Stored items from a collection

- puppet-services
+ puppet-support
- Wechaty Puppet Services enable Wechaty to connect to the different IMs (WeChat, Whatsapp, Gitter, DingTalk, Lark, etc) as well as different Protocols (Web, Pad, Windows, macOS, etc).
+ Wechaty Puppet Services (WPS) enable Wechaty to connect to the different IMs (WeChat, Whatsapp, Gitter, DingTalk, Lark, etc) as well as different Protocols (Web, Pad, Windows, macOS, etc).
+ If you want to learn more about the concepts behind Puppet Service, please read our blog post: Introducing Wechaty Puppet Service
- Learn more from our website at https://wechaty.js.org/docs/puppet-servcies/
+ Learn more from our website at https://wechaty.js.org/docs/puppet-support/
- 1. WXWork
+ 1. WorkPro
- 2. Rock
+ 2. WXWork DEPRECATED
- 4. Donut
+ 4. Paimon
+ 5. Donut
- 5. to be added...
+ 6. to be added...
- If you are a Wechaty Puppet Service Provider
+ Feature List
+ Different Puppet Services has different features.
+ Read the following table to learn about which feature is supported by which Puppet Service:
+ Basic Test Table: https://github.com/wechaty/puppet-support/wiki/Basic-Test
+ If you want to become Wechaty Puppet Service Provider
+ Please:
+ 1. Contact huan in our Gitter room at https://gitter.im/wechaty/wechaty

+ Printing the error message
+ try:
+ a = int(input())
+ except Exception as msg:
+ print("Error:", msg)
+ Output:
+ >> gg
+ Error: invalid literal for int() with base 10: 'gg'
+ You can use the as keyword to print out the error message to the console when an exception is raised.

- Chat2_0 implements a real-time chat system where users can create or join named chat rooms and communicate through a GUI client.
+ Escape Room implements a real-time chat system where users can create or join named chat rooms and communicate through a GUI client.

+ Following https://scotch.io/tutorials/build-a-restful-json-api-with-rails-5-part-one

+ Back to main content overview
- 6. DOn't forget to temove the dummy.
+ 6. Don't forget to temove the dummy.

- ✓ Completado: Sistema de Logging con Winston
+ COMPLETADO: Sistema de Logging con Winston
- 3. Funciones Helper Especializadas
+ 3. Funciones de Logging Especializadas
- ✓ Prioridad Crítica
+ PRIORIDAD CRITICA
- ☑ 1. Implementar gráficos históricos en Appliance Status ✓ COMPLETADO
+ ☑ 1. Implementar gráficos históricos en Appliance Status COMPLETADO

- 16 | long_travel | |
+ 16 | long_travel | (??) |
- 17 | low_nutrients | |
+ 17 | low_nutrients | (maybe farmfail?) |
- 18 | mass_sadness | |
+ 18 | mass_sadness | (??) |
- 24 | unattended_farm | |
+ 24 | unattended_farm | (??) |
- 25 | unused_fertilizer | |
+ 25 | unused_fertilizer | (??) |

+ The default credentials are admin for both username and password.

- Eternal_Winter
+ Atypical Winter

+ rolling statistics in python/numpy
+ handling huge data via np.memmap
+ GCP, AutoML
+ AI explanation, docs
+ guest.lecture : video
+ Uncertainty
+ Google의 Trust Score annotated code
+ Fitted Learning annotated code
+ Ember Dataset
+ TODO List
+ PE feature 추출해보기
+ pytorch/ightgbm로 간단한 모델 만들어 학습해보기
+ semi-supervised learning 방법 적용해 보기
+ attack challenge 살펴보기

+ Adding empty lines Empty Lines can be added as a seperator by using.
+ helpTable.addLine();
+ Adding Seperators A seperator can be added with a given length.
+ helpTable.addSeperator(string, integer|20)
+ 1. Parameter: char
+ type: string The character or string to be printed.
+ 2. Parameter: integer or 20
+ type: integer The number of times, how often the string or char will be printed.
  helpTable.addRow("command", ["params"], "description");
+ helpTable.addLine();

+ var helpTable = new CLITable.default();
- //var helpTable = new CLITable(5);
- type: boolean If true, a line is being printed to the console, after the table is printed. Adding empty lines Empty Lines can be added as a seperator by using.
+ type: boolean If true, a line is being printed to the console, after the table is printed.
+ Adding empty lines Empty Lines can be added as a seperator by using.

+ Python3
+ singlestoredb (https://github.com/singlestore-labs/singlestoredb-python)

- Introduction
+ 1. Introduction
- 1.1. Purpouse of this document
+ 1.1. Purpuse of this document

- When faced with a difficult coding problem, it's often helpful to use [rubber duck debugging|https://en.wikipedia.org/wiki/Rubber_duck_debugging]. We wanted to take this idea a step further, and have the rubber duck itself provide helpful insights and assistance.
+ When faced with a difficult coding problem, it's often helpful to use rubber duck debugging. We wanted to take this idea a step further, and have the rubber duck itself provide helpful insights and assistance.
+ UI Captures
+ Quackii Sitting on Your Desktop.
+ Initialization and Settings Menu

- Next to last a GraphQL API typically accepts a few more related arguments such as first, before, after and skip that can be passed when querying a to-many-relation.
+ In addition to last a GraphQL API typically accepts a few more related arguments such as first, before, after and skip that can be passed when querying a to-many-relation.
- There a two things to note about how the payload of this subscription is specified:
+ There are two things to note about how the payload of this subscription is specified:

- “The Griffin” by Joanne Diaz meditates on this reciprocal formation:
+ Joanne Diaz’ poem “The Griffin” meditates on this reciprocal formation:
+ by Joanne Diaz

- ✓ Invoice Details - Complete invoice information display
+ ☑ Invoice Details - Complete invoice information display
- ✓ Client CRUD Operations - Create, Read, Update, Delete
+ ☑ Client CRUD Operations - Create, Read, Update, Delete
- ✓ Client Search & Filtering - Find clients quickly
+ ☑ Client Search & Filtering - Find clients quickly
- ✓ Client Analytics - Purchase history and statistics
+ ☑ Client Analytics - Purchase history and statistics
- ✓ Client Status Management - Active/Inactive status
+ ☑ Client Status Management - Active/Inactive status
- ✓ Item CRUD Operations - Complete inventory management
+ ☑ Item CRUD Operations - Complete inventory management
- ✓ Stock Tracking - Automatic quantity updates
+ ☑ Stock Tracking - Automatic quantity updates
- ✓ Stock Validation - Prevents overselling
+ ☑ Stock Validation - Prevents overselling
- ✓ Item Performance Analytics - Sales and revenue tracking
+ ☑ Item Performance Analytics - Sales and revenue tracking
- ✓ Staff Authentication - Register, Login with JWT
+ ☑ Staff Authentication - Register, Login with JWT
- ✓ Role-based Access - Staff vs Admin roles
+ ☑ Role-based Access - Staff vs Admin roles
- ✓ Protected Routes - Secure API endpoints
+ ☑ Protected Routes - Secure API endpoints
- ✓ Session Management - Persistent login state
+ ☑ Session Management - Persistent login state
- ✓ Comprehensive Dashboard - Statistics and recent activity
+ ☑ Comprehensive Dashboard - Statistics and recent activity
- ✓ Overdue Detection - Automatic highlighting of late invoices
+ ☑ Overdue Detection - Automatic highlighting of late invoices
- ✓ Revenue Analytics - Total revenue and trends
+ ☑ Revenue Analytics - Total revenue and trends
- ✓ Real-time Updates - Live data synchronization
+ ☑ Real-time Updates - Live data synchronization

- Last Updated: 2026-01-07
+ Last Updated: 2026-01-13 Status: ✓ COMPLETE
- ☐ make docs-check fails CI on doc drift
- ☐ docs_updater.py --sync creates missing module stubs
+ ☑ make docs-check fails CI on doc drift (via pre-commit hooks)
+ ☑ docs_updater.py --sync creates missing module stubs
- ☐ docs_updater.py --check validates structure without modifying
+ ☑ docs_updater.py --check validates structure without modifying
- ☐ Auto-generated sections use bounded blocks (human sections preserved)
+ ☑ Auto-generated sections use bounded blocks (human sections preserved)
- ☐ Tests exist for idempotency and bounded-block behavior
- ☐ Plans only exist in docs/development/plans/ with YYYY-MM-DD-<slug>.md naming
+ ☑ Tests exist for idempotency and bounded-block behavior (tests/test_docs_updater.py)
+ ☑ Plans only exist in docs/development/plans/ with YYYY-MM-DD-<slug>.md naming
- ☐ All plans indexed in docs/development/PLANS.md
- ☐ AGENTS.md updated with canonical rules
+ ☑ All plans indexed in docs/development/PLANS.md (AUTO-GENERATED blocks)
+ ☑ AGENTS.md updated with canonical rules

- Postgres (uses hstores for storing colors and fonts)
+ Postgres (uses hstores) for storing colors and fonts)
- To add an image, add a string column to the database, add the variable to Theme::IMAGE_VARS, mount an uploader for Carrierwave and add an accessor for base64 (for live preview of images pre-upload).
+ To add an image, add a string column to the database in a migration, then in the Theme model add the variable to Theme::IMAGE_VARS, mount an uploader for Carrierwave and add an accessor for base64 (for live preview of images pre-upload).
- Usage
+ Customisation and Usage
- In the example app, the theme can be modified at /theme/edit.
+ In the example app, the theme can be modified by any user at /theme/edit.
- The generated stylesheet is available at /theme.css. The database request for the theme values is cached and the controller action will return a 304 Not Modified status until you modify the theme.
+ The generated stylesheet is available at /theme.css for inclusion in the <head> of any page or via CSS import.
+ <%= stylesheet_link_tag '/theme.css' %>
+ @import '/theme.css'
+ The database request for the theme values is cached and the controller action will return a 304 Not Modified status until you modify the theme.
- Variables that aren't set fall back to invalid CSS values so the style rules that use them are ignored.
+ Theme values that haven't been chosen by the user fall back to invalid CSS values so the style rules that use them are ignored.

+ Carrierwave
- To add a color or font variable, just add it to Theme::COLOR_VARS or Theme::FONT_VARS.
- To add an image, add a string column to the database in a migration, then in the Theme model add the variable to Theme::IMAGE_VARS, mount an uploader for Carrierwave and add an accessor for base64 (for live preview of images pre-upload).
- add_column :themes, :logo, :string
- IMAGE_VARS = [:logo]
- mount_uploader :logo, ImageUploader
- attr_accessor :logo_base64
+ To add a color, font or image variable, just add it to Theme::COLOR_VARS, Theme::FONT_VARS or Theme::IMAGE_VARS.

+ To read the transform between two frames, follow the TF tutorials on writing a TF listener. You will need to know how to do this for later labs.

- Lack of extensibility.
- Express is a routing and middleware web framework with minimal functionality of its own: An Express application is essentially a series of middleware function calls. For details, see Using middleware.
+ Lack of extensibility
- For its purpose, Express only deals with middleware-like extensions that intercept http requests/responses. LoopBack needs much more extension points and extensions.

### WORK INSTRUCTION:
Look above for the line with "main content overview" and the line with "unused_fertilizer | (??) |", and reproduce exactly those two lines plus every line between, nothing more.

### RESPONSE:
+ Back to main content overview
- 6. DOn't forget to temove the dummy.
+ 6. Don't forget to temove the dummy.

- ✓ Completado: Sistema de Logging con Winston
+ COMPLETADO: Sistema de Logging con Winston
- 3. Funciones Helper Especializadas
+ 3. Funciones de Logging Especializadas
- ✓ Prioridad Crítica
+ PRIORIDAD CRITICA
- ☑ 1. Implementar gráficos históricos en Appliance Status ✓ COMPLETADO
+ ☑ 1. Implementar gráficos históricos en Appliance Status COMPLETADO

- 16 | long_travel | |
+ 16 | long_travel | (??) |
- 17 | low_nutrients | |
+ 17 | low_nutrients | (maybe farmfail?) |
- 18 | mass_sadness | |
+ 18 | mass_sadness | (??) |
- 24 | unattended_farm | |
+ 24 | unattended_farm | (??) |
- 25 | unused_fertilizer | |
+ 25 | unused_fertilizer | (??) |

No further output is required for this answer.